È innegabile che, con simili affermazioni, il fondatore del cristianesimo abbia dischiuso la possibilità di un tale primato del Regno da rendere possibile e pensabile il non sposarsi, e addirittura il non esercitare attivamente la propria genitalità da parte di coloro che “possono comprendere”. Chi sono costoro? Le donne e gli uomini a cui è stato dato per grazia (dunque non tutti)? Chiunque sia realmente capace di comprendere tutta la portata del vangelo (dunque potenzialmente ogni discepola e ogni discepolo)?

Fatto sta che il celibato monastico cristiano affonda, in senso stretto, le proprie radici in queste parole e convinzioni, che vengono molto prima della teologia della “perfezione”. Quest’ultima, anzi, ne distorcerà in maniera rilevante il senso, confondendo la perfezione di una sequela radicale e di un radicale dono si se stessi che sono chiesti a tutti i discepoli e le discepole di Gesù, con una presunta “imperfezione” dell’esercizio attivo della sessualità che il fondatore del cristianesimo non ha mai sostenuto in alcun luogo.
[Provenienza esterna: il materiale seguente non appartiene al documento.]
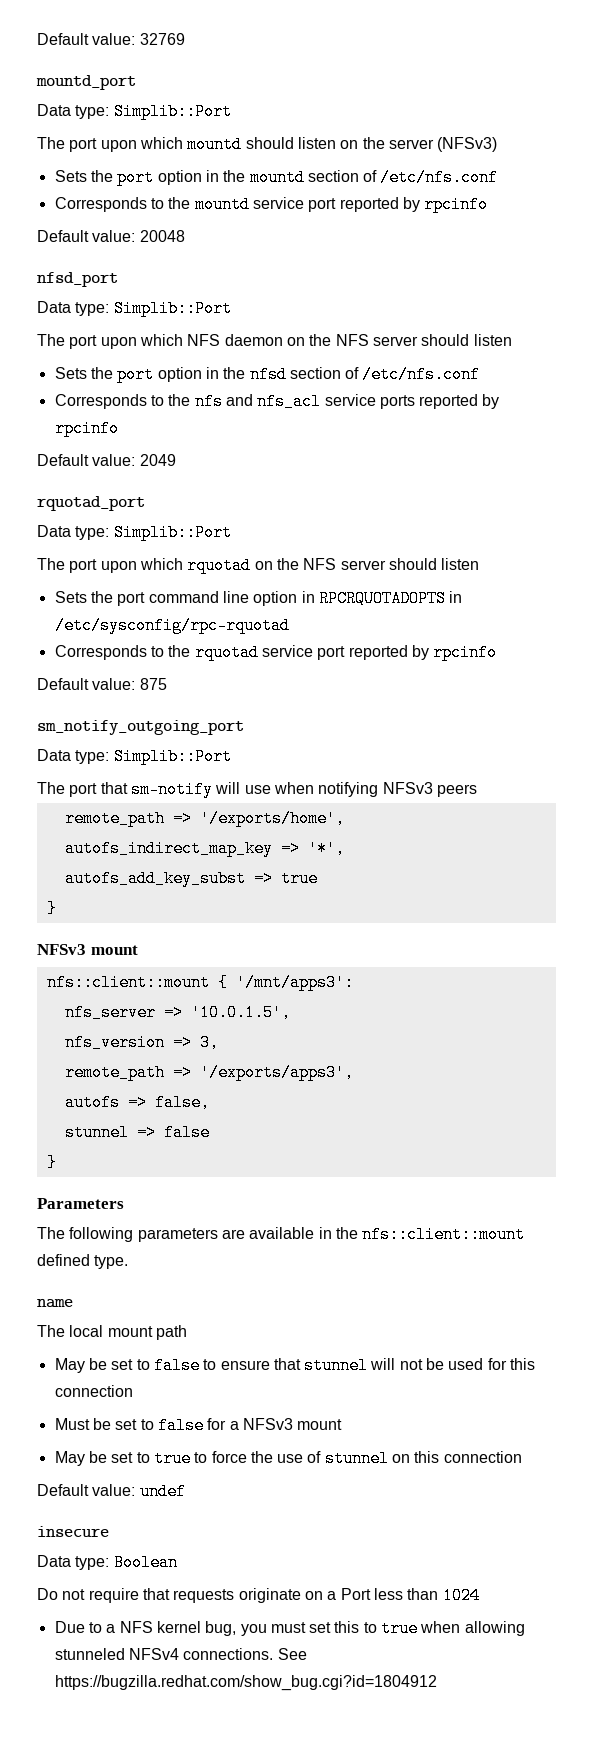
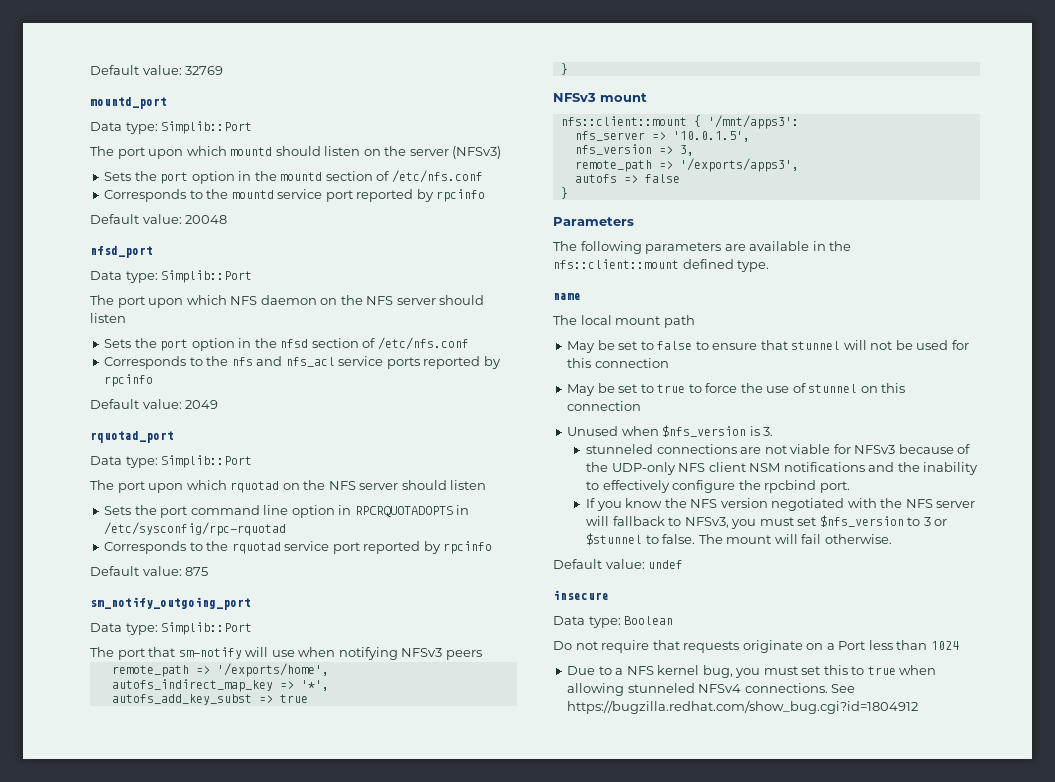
[154,1094,210,1111] [64,1124,156,1141] false, // stunnel => -> (638, 179) none
[54,1417,343,1434] // Must be set to false for a NFSv3 mount -> (669, 363) none
(522, 1457) none -> [567,425,774,437] [586,444,971,454] [586,462,979,475] [586,480,850,493] [586,498,976,511] [586,515,948,529] [586,533,892,545] // Unused when $nfs_version is 3. // stunneled connections are not viable for NFSv3 because of the UDP-only NFS client NSM notifications and the inability to effectively configure the rpcbind port. // If you know the NFS version negotiated with the NFS server will fallback to NFSv3, you must set $nfs_version to 3 or $stunnel to false. The mount will fail otherwise.

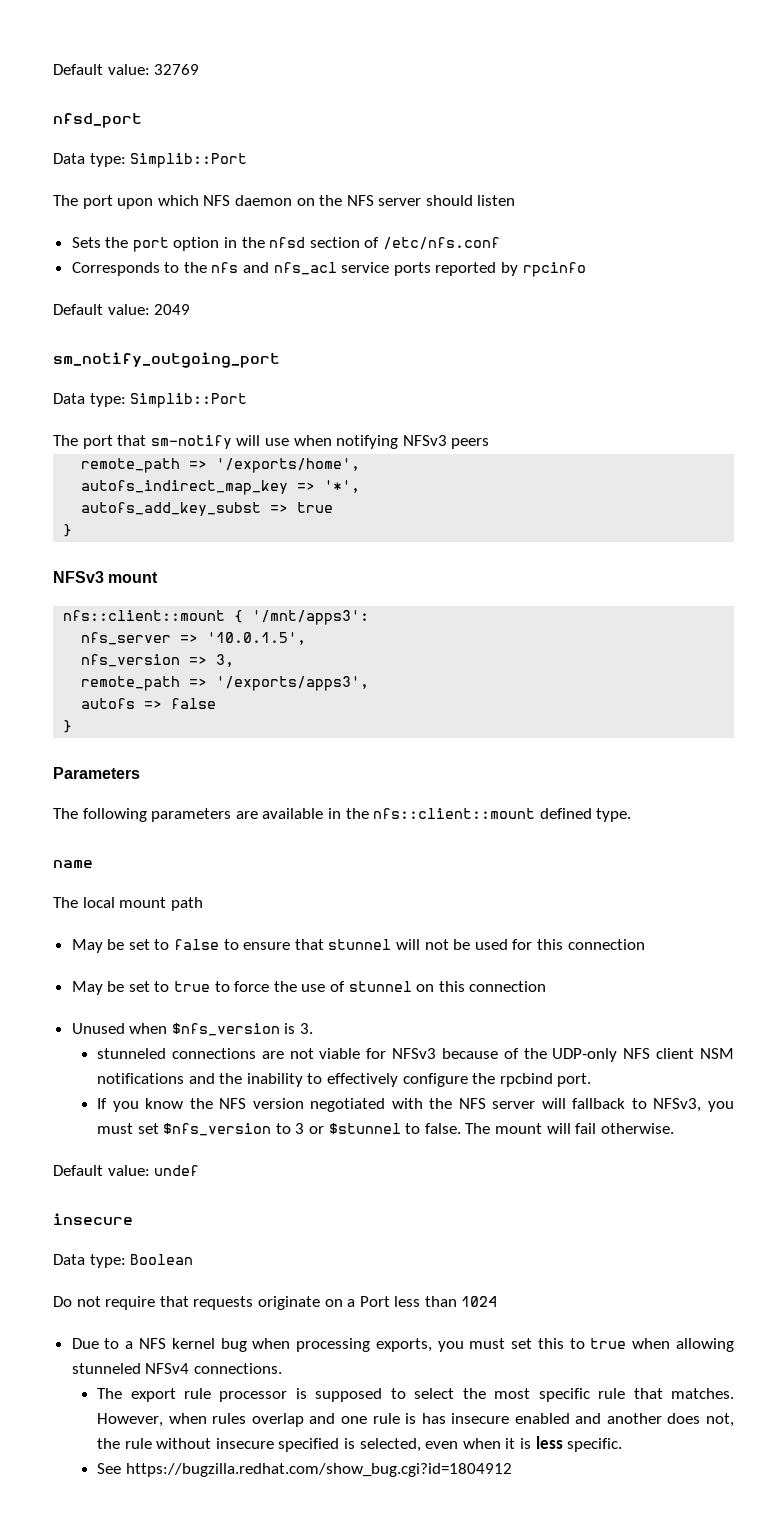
[90,97,167,109] [90,121,253,134] [90,146,502,159] [104,170,483,184] [104,189,486,202] [90,214,228,224] // mountd_port // Data type: Simplib::Port // The port upon which mountd should listen on the server (NFSv3) // Sets the port option in the mountd section of /etc/nfs.conf // Corresponds to the mountd service port reported by rpcinfo // Default value: 20048 -> (200, 69) none
[90,431,174,443] [90,455,253,468] [90,480,487,493] [104,505,470,518] [104,522,287,536] [104,541,493,554] [90,566,209,576] // rquotad_port // Data type: Simplib::Port // The port upon which rquotad on the NFS server should listen // Sets the port command line option in RPCRQUOTADOPTS in /etc/sysconfig/rpc-rquotad // Corresponds to the rquotad service port reported by rpcinfo // Default value: 875 -> (191, 309) none
[702,665,733,678] bug, -> [220,1338,432,1352] bug when processing exports,
(828, 688) none -> [97,1388,734,1402] [97,1413,735,1427] [97,1436,623,1452] // The export rule processor is supposed to select the most specific rule that matches. However, when rules overlap and one rule is has insecure enabled and another does not, the rule without insecure specified is selected, even when it is less specific. //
Riguardo alla possibilità di un’astinenza “perenne” dall’esercizio attivo della sessualità e della genitalità, non credo sia possibile limitarsi, anche in un’ottica cristiana, a invocare la forza della grazia o la possibilità di un discernimento chiaro e inequivocabile della presenza o meno di una vocazione alla vita celibataria. Siamo tutte e tutti molto diversi gli uni dagli altri, e siamo inoltre esposti a cambiamenti profondi della nostra stessa identità nell’arco delle nostre stesse vite. Diventa dunque impossibile un giudizio certo, radicale, apodittico e a priori, ovverosia che non faccia i conti con la complessità dell’esistenza umana. E comunque, se mai un giudizio cristiano è possibile, lo può essere solo come giudizio della propria coscienza, sotto la sguardo di un dio che, per i cristiani, è radicalmente e fondamentalmente misericordioso.

Ciò che l’esperienza monastica (cristiana e non solo) può invece continuare a dare a ciascuno e a ciascuna di noi, a prescindere dall’orientamento religioso, è una serie di insegnamenti su come l’esercizio di tutte le grandi forze che abitano la nostra vita – e la sessualità ne fa sicuramente parte – vadano affrontate con sapienza, nonché regolate a padroneggiate nella misura del possibile, perché siano al servizio della nostra crescita e fioritura personale, e non ostacolino il nostro fiorire in umanità e, per certi versi, in serenità e felicità.

In una cosa il cristianesimo ha sicuramente visto bene: la sessualità è una grande forza, che non può essere affrontata solamente all’insegna del trionfo della libertà personale. Ma il cristianesimo stesso va liberato di tutto ciò che contribuisce a rendere la sua visione della sessualità inadeguata o addirittura mortifera, come ha ricordato di recente Selene Zorzi sulle pagine di Rocca: la tendenza a distinguere fino a separare anima e corpo, a ridurre la sessualità a genitalità e a collegare il piacere sessuale alla sola fecondità.

Ma non è tutto: come ha insegnato magistralmente Michel Foucault, uno dei più influenti filosofi e storici del XX secolo, ciò che percepiamo come “naturale” o “biologico” in materia di sessualità è in realtà il risultato di specifici discorsi storici e pratiche di potere. È perciò necessario identificare ogni possibile cortocircuito tra visione della sessualità e potere umano.

È quanto cercherò di fare nel prossimo contributo, in cui introdurrò gli altri due elementi decisivi (e potenzialmente distorsivi) della disciplina della sessualità nel cristianesimo: la vita comunitaria e il rapporto con il sacro.